Twisting the ring on her finger, as if chatting intimately with him, Marie Anne warned him: "Do you want your head broken again? These blacks have their orders, and even in the street they would track you down. I do not think Platina has made up his mind about you. Perhaps they will let you go. Perhaps they will keep you and entertain you with hashish in the wine you drink, so your stupid head will be filled with fine fancies, and your stubborn tongue will be loosed. Platina suspects you are no chance traveler." Amused, she laughed up at him. "So do I. Paul, you know best what you are."

She waited judging him silently.

"You have relieved your conscience," he assured her. "Good-bye."

Before he could step from the table, Marie was up with her hand on his arm. "If you want to leave, I will show you a way. I promise."

Again she waited, not urging him. Thinking that she, at least, had been honest, Paul nodded. "If you will."

Walking a little before him to guide him, yet holding to his arm, Marie Anne seemed to move unwillingly as if carrying out a duty imposed on her-past the servitor at the door, past the others who carried candelabra and dishes in the long hall, up the winding stair, from one dim cor ridor to another above. They were observed, Paul knew, but no one interfered with the girl.

Somewhere near in the dimness a woman snickered. Pushing open a door, Marie Anne drew him after her and closed the door. A heavy bolt rasped. "Platina wanted me," she whispered, "to coax and flatter you into a better mood. They will think I am very successful."

There was a lilt of gladness in her voice. Under a cross on the bare wall a small candle glimmered in red glass. Picking up something bulky from the clothing hanging behind a curtain, Marie stopped abruptly before the candle.

"Holy Mary of the Seas, give aid to me," she whispered, and put out the candle. Then in the darkness she pulled at his hand.

He found that in truth she had a way of leaving, unseen. Across the matting of a veranda, over the railing, and down the twisted tentacles of an aged bougainvillea-not so difficult a descent as the swaying shrouds of a brig-through a narrow door in the mud-brick wall of the garden that she locked after them, tossing the key back over the wall.
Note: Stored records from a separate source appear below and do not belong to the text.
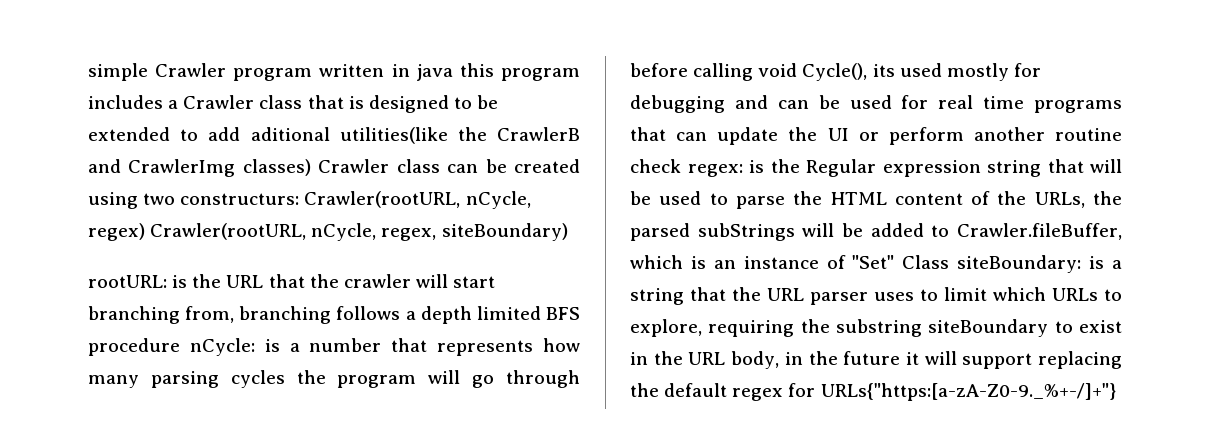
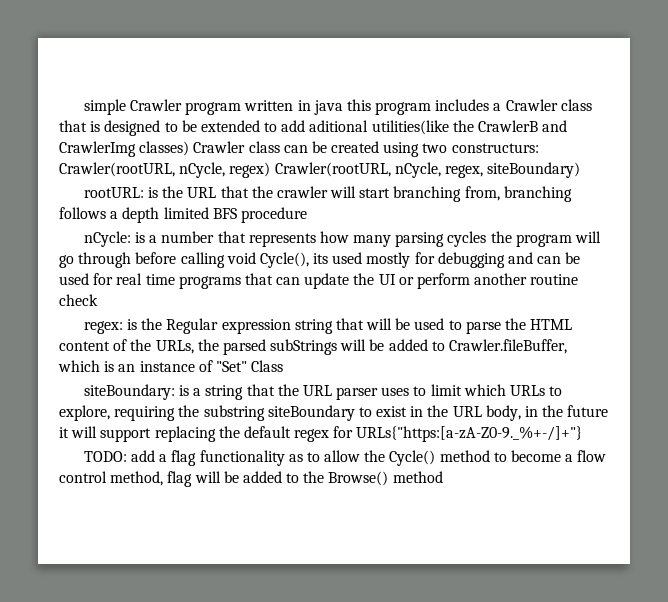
- is the URL that the crawler will start branching from, branching follows a depth limited BFS procedure nCycle:
+ is the URL that the crawler will start branching from, branching follows a depth limited BFS procedure
+ nCycle:
- is a number that represents how many parsing cycles the program will go through before calling void Cycle(), its used mostly for debugging and can be used for real time programs that can update the UI or perform another routine check regex:
+ is a number that represents how many parsing cycles the program will go through before calling void Cycle(), its used mostly for debugging and can be used for real time programs that can update the UI or perform another routine check
+ regex:
- is the Regular expression string that will be used to parse the HTML content of the URLs, the parsed subStrings will be added to Crawler.fileBuffer, which is an instance of "Set" Class siteBoundary:
+ is the Regular expression string that will be used to parse the HTML content of the URLs, the parsed subStrings will be added to Crawler.fileBuffer, which is an instance of "Set" Class
+ siteBoundary:
+ TODO: add a flag functionality as to allow the Cycle() method to become a flow control method, flag will be added to the Browse() method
Out in the crowded alley she no longer led Paul; dropping behind, she directed him where the robed figures and veiled women moved, into a covered way where fires burned and voices clamored in argument, stray soldiers elbowing Moslems. Sighting stalls on either hand where the folk knelt on clean rugs to inspect lengths of cloth or bits of jewelry, Paul thought this labyrinth to be the souk, the market. A good place to hide his tracks ... At a stand where meat sizzled on spits over glowing coal, he felt the ache of hunger.

For the first time in the crowd Marie stepped to his side. She had turned her shawl, with the dark side out, covering her head and face. On her shoulder she bore a small bundle. In that fashion she had followed him, as women followed their men, attracting no attention.

"If you are hungry," she cried, "we can eat here. Wait."

Still gripping her bundle, she selected a loose slab of bread from a stand, taking a handful of rice from another, adding bits of smoking meat to the pile, tossing back copper coin in payment. They had an hour, she explained, before His Excellency would descend to the diningroom, and Platina and Hortense would go look for them. After that, it would be hard for them, because the Spaniards might send searchers into every alley and mosque of Alexandria.

It seemed to Paul that she was arguing against her own anxiety. Al though she took some rice and sugared fruit, she only pretended to eat. By now he appreciated how skilled she was at pretending.